**Task goal**.
Find how many lines of the following entries contain "Человек". Reply with the number alone.

**Data extracts**.
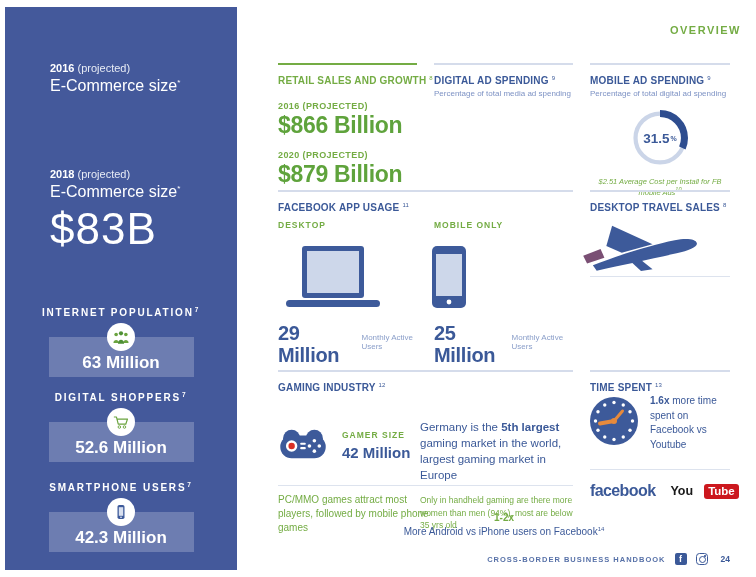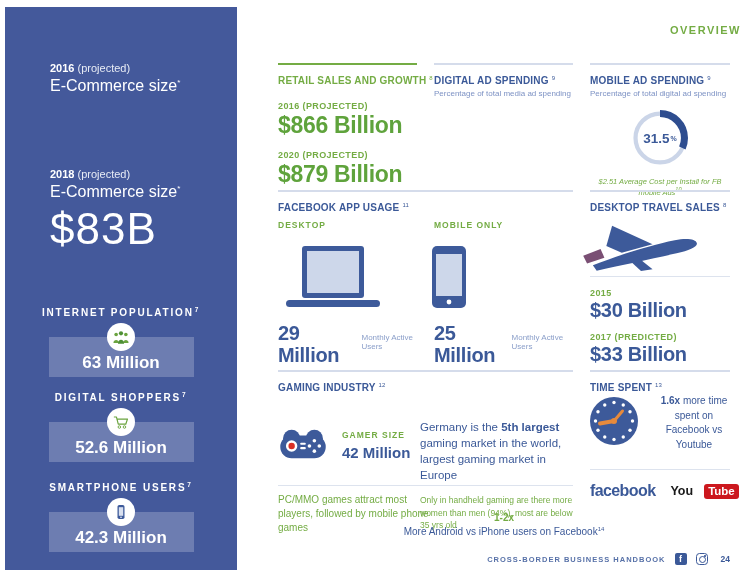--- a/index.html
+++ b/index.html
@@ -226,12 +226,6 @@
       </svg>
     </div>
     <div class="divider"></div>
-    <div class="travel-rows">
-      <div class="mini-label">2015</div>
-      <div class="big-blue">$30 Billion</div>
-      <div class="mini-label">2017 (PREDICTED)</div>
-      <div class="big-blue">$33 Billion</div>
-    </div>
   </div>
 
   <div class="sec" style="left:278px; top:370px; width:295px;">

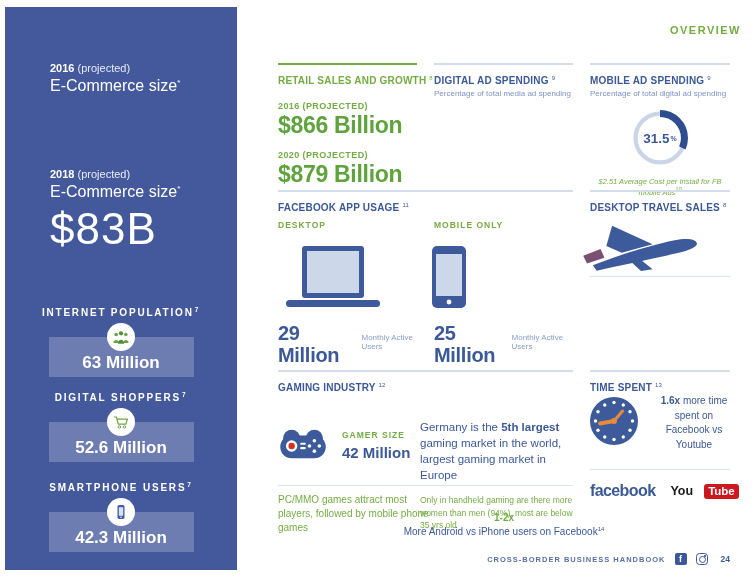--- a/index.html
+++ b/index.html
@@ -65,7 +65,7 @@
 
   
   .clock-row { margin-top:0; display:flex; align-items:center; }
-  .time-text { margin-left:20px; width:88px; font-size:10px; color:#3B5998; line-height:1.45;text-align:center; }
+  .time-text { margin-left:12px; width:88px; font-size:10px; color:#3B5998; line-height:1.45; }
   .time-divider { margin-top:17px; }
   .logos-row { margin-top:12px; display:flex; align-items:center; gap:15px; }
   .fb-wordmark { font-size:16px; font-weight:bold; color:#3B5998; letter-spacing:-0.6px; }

...

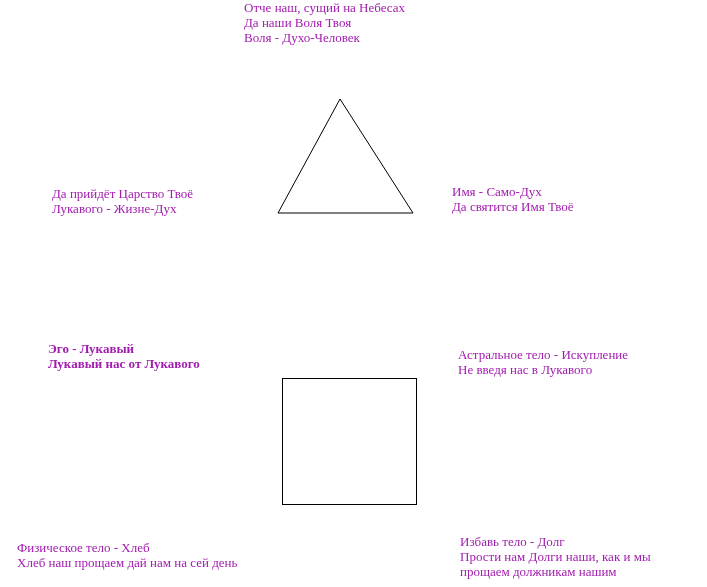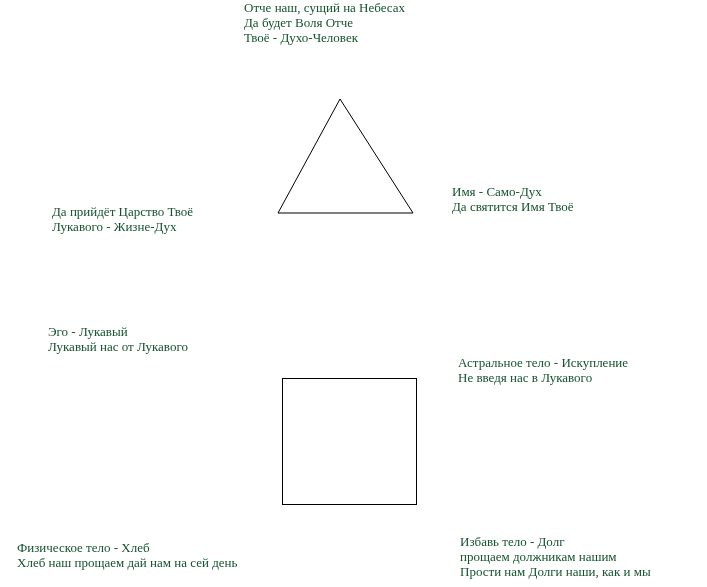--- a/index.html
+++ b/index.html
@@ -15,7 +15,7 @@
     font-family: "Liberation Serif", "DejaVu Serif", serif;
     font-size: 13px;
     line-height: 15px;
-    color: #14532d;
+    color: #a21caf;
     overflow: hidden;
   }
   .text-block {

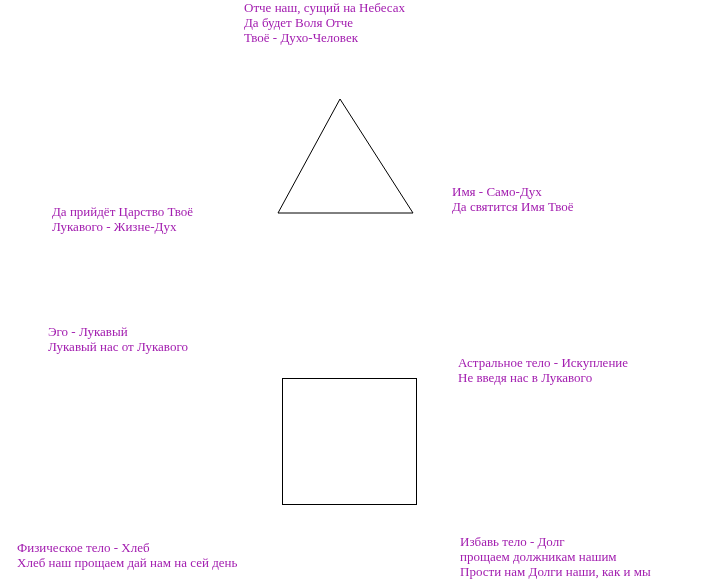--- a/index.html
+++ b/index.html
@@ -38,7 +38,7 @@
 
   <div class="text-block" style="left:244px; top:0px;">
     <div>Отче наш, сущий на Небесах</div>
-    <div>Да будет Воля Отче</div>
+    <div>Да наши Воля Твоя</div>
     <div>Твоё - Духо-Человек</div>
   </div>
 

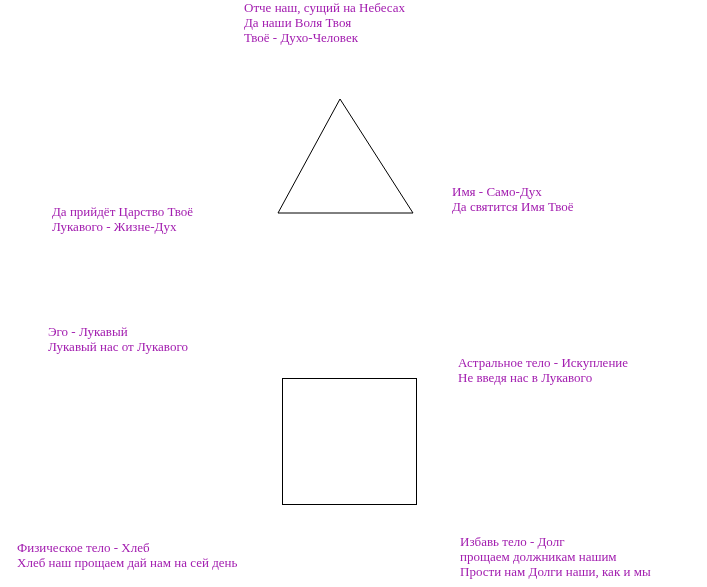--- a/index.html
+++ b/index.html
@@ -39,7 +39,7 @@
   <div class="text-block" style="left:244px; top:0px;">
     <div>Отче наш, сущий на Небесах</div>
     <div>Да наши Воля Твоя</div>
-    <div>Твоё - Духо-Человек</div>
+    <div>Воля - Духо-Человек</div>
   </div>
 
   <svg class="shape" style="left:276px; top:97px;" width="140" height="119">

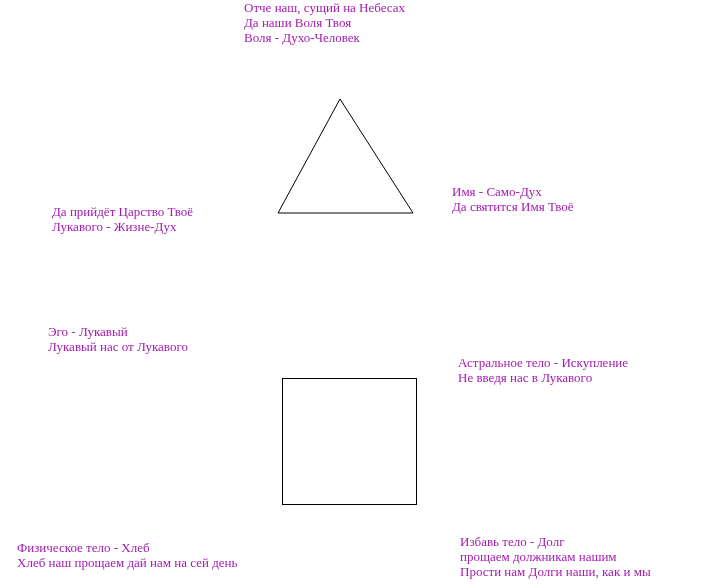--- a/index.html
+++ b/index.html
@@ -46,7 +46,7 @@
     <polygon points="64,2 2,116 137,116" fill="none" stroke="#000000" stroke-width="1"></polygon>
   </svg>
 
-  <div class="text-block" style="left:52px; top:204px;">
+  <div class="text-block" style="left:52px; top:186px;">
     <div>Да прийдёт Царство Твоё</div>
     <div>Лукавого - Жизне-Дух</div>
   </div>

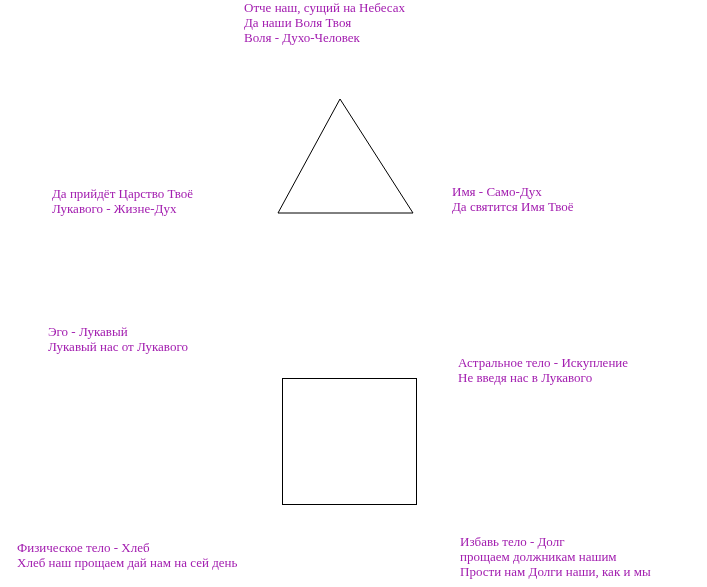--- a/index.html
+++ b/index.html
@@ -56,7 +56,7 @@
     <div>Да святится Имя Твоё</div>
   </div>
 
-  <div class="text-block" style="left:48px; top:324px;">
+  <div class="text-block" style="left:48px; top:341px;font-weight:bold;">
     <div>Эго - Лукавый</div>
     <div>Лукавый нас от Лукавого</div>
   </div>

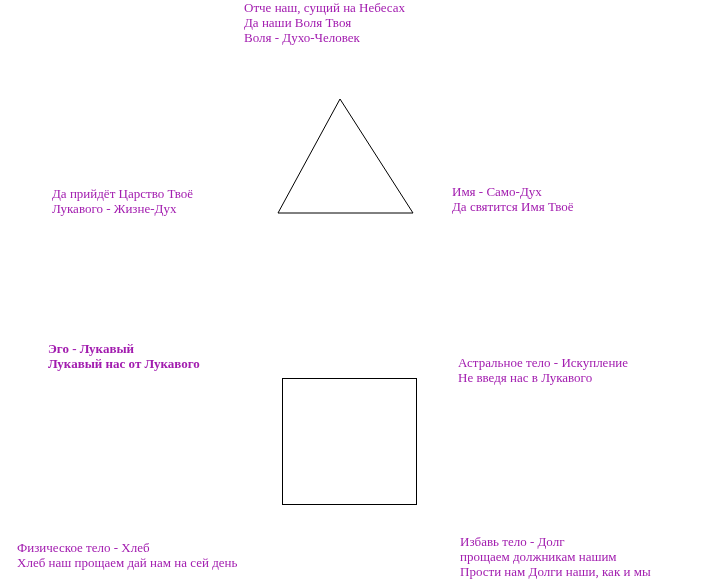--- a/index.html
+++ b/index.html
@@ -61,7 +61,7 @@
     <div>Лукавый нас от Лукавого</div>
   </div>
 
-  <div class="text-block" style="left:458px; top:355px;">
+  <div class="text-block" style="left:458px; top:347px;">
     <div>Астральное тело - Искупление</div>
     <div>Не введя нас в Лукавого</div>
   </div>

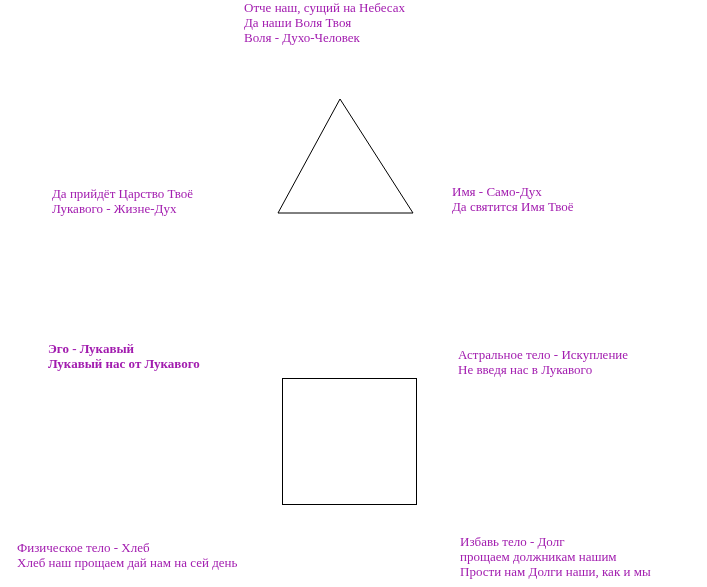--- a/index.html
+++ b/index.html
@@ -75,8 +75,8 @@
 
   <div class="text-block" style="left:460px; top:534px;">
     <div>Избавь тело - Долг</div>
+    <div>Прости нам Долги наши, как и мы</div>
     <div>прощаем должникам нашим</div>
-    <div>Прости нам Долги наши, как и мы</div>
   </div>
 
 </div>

**Task answer**.
3